Determine how many lines of the records include "margin", and answer with the number alone.

Records from a data source:
★ ★ ★ ★ ★

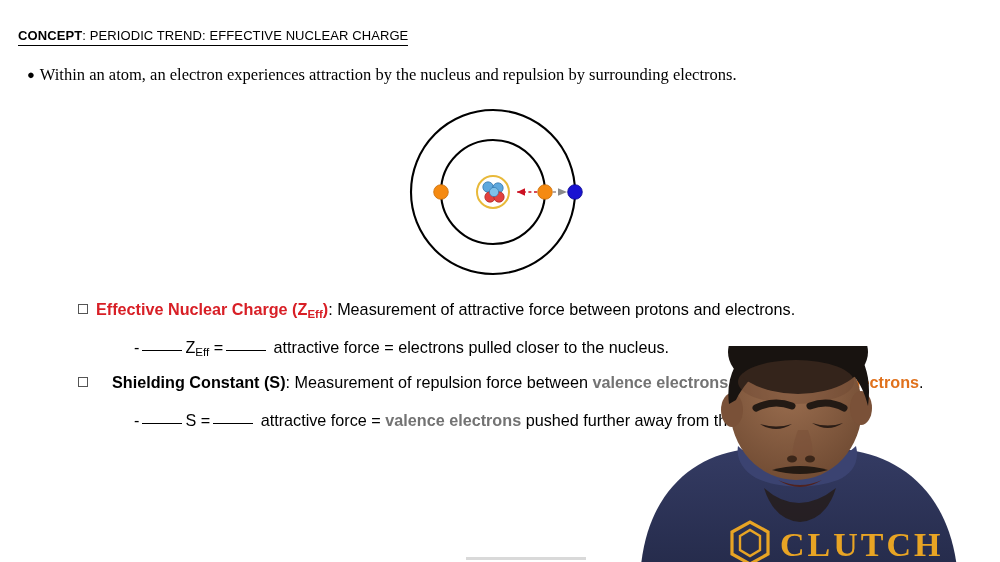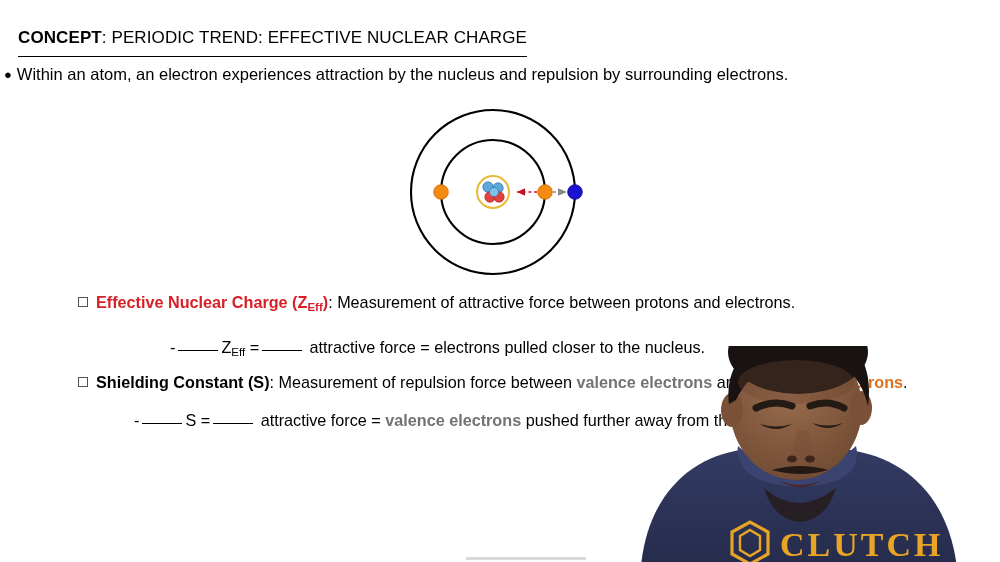--- a/index.html
+++ b/index.html
@@ -15,35 +15,36 @@
     font-family: "Liberation Sans", sans-serif;
     color: #000000;
     -webkit-font-smoothing: antialiased;
   }
 
   
   #slide-title {
     position: absolute;
     left: 18px;
     top: 28px;
-    font-size: 17px;
+    font-size: 13px;
     letter-spacing: 0.1px;
     white-space: nowrap;
     border-bottom: 1.6px solid #000;
-    padding-bottom: 8px;
+    padding-bottom: 2px;
   }
   #slide-title .kw { font-weight: bold; }
 
   
   #intro-line {
     position: absolute;
-    left: 4px;
+    left: 27px;
     top: 65px;
     font-size: 16.5px;
     white-space: nowrap;
+    font-family: Liberation Serif, serif;
   }
   #intro-line .dot {
     display: inline-block;
     font-size: 13px;
     vertical-align: 1px;
     margin-right: 5px;
   }
 
   
   #atom-diagram {
@@ -63,35 +64,35 @@
   }
   .sq {
     display: inline-block;
     width: 8px;
     height: 8px;
     border: 1.4px solid #555;
     margin-right: 8px;
     vertical-align: 1px;
   }
   .term-red  { color: #d81f26; font-weight: bold; }
-  .term-dark { color: #000000; font-weight: bold; }
+  .term-dark { color: #000000; font-weight: bold; margin-left: 16px; }
   .blue-kw   { color: #737373; font-weight: bold; }
   .orange-kw { color: #e0711c; font-weight: bold; }
   .sub { font-size: 11.5px; vertical-align: -3px; }
   .blank {
     display: inline-block;
     border-bottom: 1.5px solid #000;
     width: 40px;
     margin: 0 3px;
     vertical-align: 2px;
     height: 13px;
   }
 
-  #row-zeff   { left: 78px;  top: 293px; }
-  #row-zeff2  { left: 134px; top: 337px; margin-left: 36px; }
+  #row-zeff   { left: 78px;  top: 300px; }
+  #row-zeff2  { left: 134px; top: 337px; }
   #row-shield { left: 78px;  top: 373px; }
   #row-shield2{ left: 134px; top: 410px; }
 
   
   #instructor-overlay {
     position: absolute;
     left: 612px;
     top: 346px;
     width: 388px;
     height: 232px;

★ ★ ★ ★ ★

Expected answer:
5